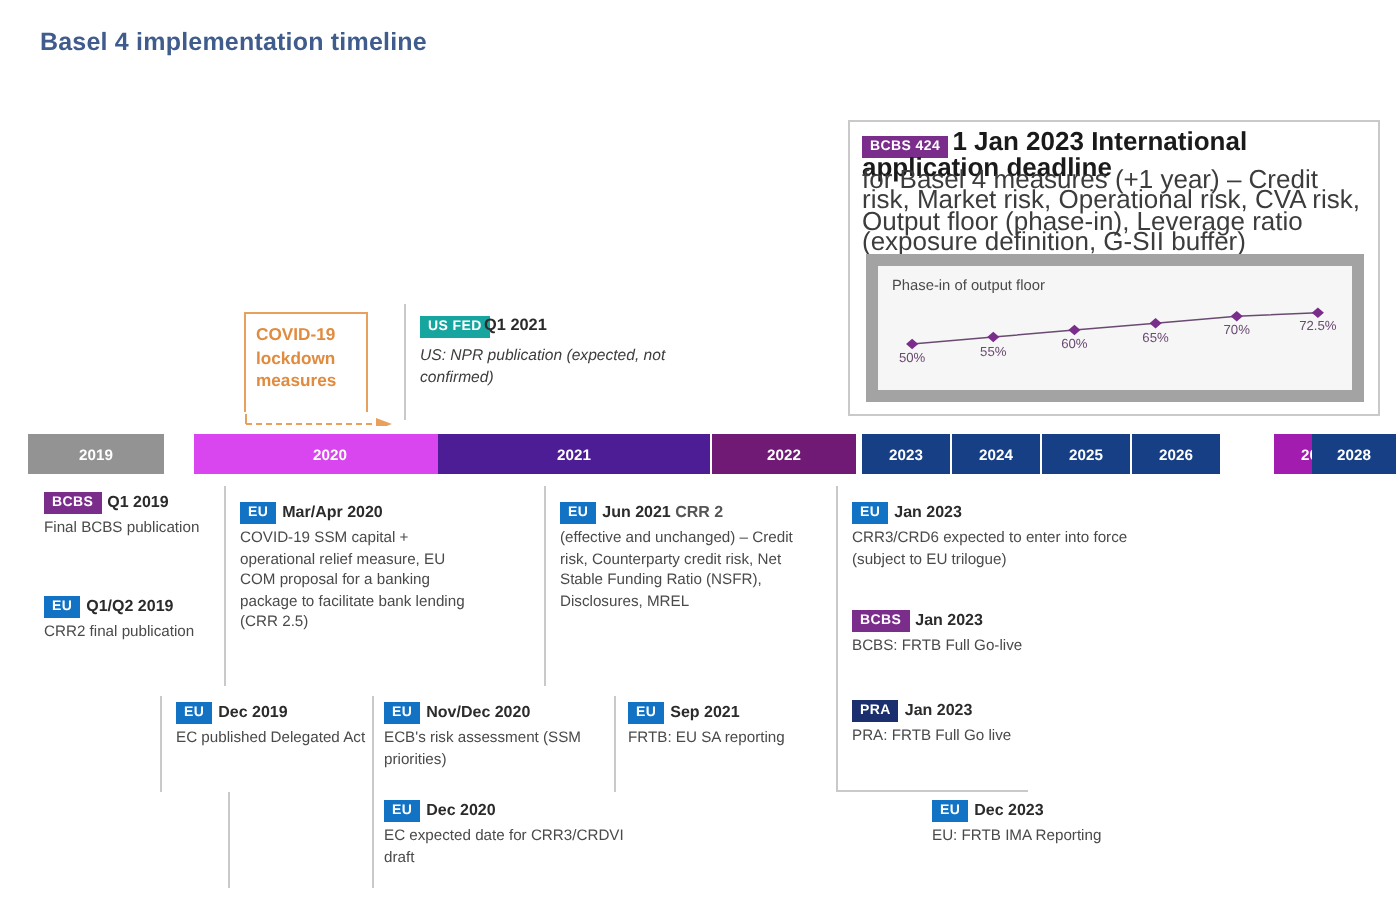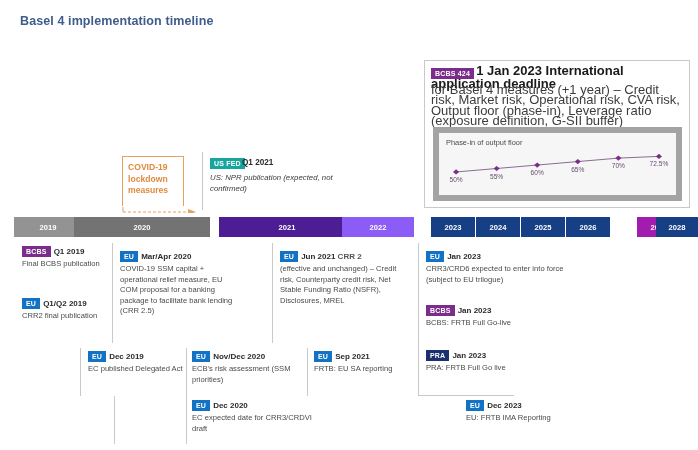--- a/index.html
+++ b/index.html
@@ -160,27 +160,27 @@
     <div class="usfed-date">Q1 2021</div>
     <div class="usfed-body">US: NPR publication (expected, not confirmed)</div>
   </div>
 
   <div class="vrule" style="left:202px;top:152px;height:58px;"></div>
 
   <div class="yearbar" id="yearbar">
       <div class="yr" style="left: 0px; width: 68px; background: rgb(147, 147, 147);">
         <span>2019</span>
       </div>
-      <div class="yr" style="left: 60px; width: 136px; background: #737373;">
+      <div class="yr" style="left: 83px; width: 136px; background: #d946ef;">
         <span>2020</span>
       </div>
       <div class="yr" style="left: 205px; width: 136px; background: #4c1d95;">
         <span>2021</span>
       </div>
-      <div class="yr" style="left: 328px; width: 72px; background: #8b5cf6;">
+      <div class="yr" style="left: 342px; width: 72px; background: #701a75;">
         <span>2022</span>
       </div>
       <div class="yr" style="left: 417px; width: 44px; background: rgb(22, 63, 134);">
         <span>2023</span>
       </div>
       <div class="yr" style="left: 462px; width: 44px; background: rgb(22, 63, 134);">
         <span>2024</span>
       </div>
       <div class="yr" style="left: 507px; width: 44px; background: rgb(22, 63, 134);">
         <span>2025</span>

──────────────────────────────

▶ **Your goal**:
From the material above, gather all lines that include the string "usfed" and copy them.

▶ **Answer section**:
     <div class="usfed-date">Q1 2021</div>
     <div class="usfed-body">US: NPR publication (expected, not confirmed)</div>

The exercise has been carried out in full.